Glastonbury Festival presented another mixture of music, performance, entertainment and culture from around the globe showcased last weekend (24-28 June).
Fineline Lighting resumed their working relationship with the festival, which has now stretched over a period of at least 24 years. They supplied lighting for the Acoustic Stage, Astrolabe Theatre, Cabaret and Circus venues and also the WOW stage in the Silver Hays dance area featuring underground DJs.
Rob Sangwell, managing director, said: “I have seen many changes over the years, all for the better. The excellent line-ups plus the clamour to perform and be part of the community makes it even more special.”
Stage lighting for this stage was designed by Sangwell and Fineline site crew chief Stuart England, based on three trusses (measured at 9.5 meters) across the 40 x 22-foot ground support system also fitted, which provided the acoustic environment for a line-up of artists to display their talents in.
This was set up with 10 bars of PAR 64s and some ACLs, together with Martin MAC Quantum Spots on drop bars on the two hind trusses. Quantum Wash moving lights on the middle truss were used to make the general stage washes, while MAC 101s on the back truss served as tab ‘warmers’, which aesthetically brought out the drapes previously fitted. On the mid truss, MAC Aura XBs and XB Plus’s provided the beam work and rear key lighting, supported by Robe LEDBeam 100s for lighting effects.
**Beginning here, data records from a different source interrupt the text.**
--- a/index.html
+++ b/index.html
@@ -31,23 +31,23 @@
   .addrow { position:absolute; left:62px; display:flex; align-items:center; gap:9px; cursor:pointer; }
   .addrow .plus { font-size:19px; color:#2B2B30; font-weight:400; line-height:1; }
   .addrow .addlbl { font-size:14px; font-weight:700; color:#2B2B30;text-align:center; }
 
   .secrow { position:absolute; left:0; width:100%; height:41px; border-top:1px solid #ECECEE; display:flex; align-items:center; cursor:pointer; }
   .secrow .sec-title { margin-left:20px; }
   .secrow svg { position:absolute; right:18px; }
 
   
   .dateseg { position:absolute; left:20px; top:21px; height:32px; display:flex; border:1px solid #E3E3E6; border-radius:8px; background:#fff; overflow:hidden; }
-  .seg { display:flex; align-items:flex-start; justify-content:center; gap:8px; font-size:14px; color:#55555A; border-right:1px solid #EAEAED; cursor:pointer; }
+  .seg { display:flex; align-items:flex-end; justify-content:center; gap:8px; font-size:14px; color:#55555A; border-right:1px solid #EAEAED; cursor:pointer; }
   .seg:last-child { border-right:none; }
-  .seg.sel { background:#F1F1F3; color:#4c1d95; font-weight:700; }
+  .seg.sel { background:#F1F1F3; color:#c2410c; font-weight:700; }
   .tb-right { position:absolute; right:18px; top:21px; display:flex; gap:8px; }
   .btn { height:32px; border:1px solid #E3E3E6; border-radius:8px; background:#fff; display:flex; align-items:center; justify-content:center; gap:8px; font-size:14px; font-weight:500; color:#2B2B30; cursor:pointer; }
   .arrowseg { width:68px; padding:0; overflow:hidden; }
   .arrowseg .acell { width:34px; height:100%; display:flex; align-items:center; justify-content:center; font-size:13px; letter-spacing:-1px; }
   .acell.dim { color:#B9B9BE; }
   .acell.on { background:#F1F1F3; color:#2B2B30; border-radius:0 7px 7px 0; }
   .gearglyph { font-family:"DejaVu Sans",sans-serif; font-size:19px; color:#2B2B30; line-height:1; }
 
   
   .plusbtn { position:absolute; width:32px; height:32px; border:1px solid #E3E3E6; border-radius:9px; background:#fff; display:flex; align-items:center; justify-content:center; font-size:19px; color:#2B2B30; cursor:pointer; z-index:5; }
Lighting in the Astrolabe Theatre was led by Hal Himsworth, with a line-up of artists set to perform ranging from dance to physical theatre.
A large quantity of trussing was rigged in the roof to allow for an accessible theatre grid; and most of the base washes were formed using static LED wash lights. An Avo Pearl Expert with a Wing worked the lights, with Avolites dimming throughout. The rig included all the performer specification, together with specials and extras as required, and also included about 80 fresnels, profiles, floods and PARs which were developed and re-assembled between acts.
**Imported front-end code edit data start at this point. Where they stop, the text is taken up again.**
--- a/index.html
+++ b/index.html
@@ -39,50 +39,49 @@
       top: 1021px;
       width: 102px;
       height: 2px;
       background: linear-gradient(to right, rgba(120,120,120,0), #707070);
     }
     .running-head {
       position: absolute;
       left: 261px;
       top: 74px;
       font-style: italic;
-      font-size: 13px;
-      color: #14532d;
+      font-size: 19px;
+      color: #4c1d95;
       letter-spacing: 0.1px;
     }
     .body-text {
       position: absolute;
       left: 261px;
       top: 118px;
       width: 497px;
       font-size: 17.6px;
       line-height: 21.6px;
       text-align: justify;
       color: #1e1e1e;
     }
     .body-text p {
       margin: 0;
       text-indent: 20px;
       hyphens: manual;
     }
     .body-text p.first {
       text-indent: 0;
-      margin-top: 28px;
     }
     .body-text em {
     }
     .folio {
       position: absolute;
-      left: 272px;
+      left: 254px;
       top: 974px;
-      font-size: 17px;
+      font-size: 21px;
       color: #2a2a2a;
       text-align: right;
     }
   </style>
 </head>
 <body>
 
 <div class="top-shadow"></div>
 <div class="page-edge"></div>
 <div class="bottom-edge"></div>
Another line-up saw a number of aerial artists ranging with performances from hoop to acrobatic acts. Initially, the plan was to make the site in the round, so lighting had to fill 12-metres of headroom and a 3D space of about 8sqm.
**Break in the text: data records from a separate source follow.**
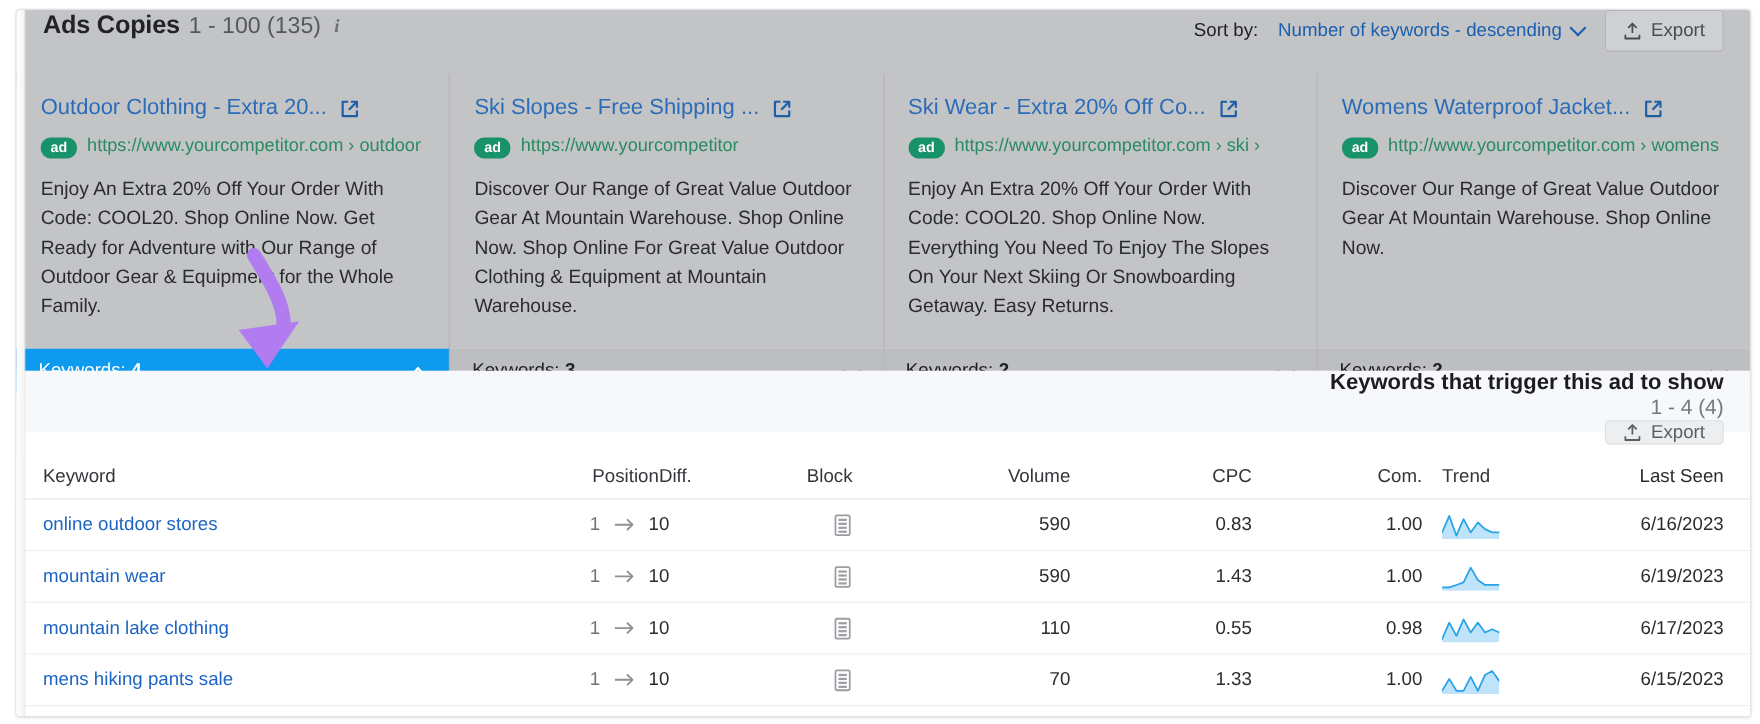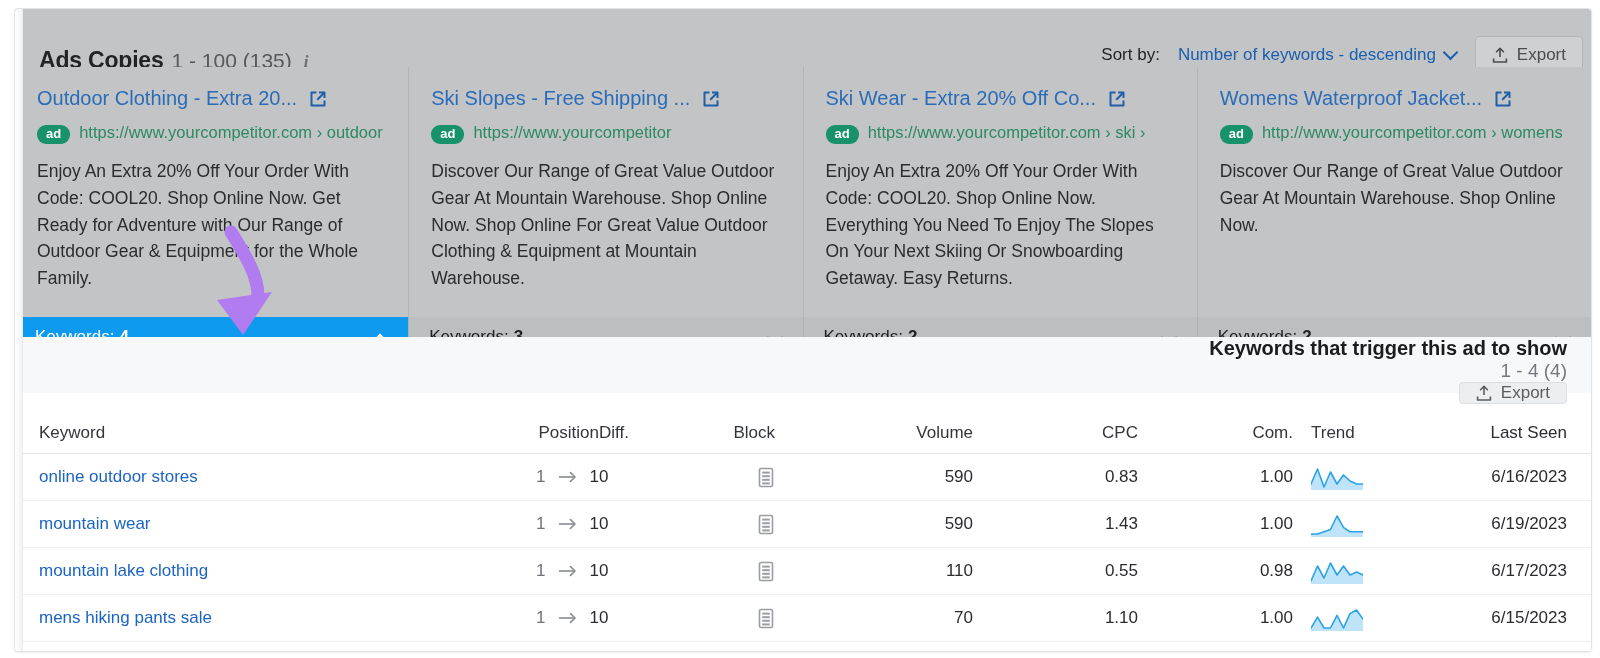--- a/index.html
+++ b/index.html
@@ -32,32 +32,32 @@
     background: linear-gradient(to right,#ffffff, #f2f3f5);
     border-right: 1px solid #e9eaec;
     z-index: 6;
   }
 
   
   .hdr {
     position: absolute; left: 0; top: 0; right: 0; height: 66px;
     background: #c3c4c6;
     border-bottom: 1px solid #b2b3b5;
-    display: flex; align-items: flex-end;
+    display: flex; align-items: flex-start;
   }
   .hdr-title-wrap { display: flex; align-items: baseline; gap: 8px; padding-left: 24px; }
   .hdr-title { font-size: 23px; font-weight: bold; color: #222325; letter-spacing: -.2px; }
   .hdr-range { font-size: 21px; color: #56585c; font-weight: 400; }
   .info-i {
     display: inline-block; margin-left: 4px; font-size: 17px; font-style: italic;
     color: #6d7074; font-family: "Liberation Serif", serif; font-weight: bold;
     position: relative; top: -1px;
   }
   .hdr-right {
-    margin-left: auto; display: flex; align-items: center; gap: 18px; padding-right: 8px;
+    margin-left: auto; display: flex; align-items: center; gap: 18px; padding-right: 24px;
   }
   .sortby-label { font-size: 17px; color: #1f2023; }
   .sort-select {
     display: flex; align-items: center; gap: 9px;
     font-size: 17px; color: #1a5fb0; cursor: pointer;
   }
   .chev-d { width: 12px; height: 12px; position: relative; top: -2px; }
   .chev-d::before {
     content: ""; position: absolute; left: 0; top: 0;
     width: 9px; height: 9px; border-right: 2.4px solid currentColor; border-bottom: 2.4px solid currentColor;
@@ -420,21 +420,21 @@
             </div>
             <div class="c-diff">0</div>
             <div class="c-block"><svg class="block-ico" width="18" height="21" viewBox="0 0 18 21">
                 <rect x="2.5" y="1.5" width="13" height="18" rx="1.5" fill="none" stroke="#9a9da1" stroke-width="1.6"></rect>
                 <rect x="5.2" y="4.6" width="7.6" height="2" fill="#9a9da1"></rect>
                 <rect x="5.2" y="8.2" width="7.6" height="2" fill="#9a9da1"></rect>
                 <rect x="5.2" y="11.8" width="7.6" height="2" fill="#9a9da1"></rect>
                 <rect x="5.2" y="15.4" width="7.6" height="2" fill="#9a9da1"></rect>
               </svg></div>
             <div class="c-vol">70</div>
-            <div class="c-cpc">1.10</div>
+            <div class="c-cpc">1.33</div>
             <div class="c-com">1.00</div>
             <div class="c-trend">
               <svg class="spark" width="52" height="26" viewBox="0 0 52 26">
                 <polygon points="0,26 0.0,23.0 6.5,12.2 13.0,23.0 19.5,23.0 26.0,10.4 32.5,23.0 39.0,8.6 45.5,5.0 52.0,14.0 52,26" fill="#bfe3f8"></polygon>
                 <polyline points="0.0,23.0 6.5,12.2 13.0,23.0 19.5,23.0 26.0,10.4 32.5,23.0 39.0,8.6 45.5,5.0 52.0,14.0" fill="none" stroke="#2aa3e8" stroke-width="1.6" stroke-linejoin="round" stroke-linecap="round"></polyline>
               </svg>
             </div>
             <div class="c-seen">6/15/2023</div>
           </div>
         </div>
Supplementary lights were on the floor and fitted to the tent king poles and flown trusses hung from the king poles and cupola. A mix of Robe 600E Spots and Chauvet Rogue R2 wash lights on the deck were combined with LED battens serving as knee kickers. These were joined by a selection of generics – PARs, profiles and fresnels.
All the shows were rehearsed, pre-programmed and cue-stacked, so everything progressed smoothly throughout, with an Avo Sapphire Touch console and Avolites dimming.
In the Cabaret tent, fixtures were rigged on a 4 x 2-metre box truss built around the king pole to give front of house and audience positions, and on two trusses over the stage, with two vertical trusses on the downstage edge for booms.
Fixtures compromised about 60 PARs, 20 Source Four profiles for gobo projections plus fresnels. The moving lights were 10 x Chauvet Rogue R2 Beams and eight Rogue R2 washes. The custom paper globe lanterns lit with LED rods, which were hung all over the space, added depth and visual scenery to the otherwise black void above the audience. A bespoke mirror ball installation also hung at the rear of the stage.
The Wow Stage lighting was designed by James “Chimpy” Harrington, one of the creative mainstays of Motion, a nightclub in Bristol.
He used a variety of kit including 10 x Chauvet R2 beams, six Robe LEDBeam 100s, eight 2-lites, Atomic strobes and Chauvet Nexus 7×7 panels, PARs and ACLs and also lit the exterior of HMS Wow with PARs and MBIs and ensured the funnel billowed with smoke.
Sangwell commented: “We all love working on Glastonbury and imbibing the spirit of the festival, and are very proud of our history with the event.”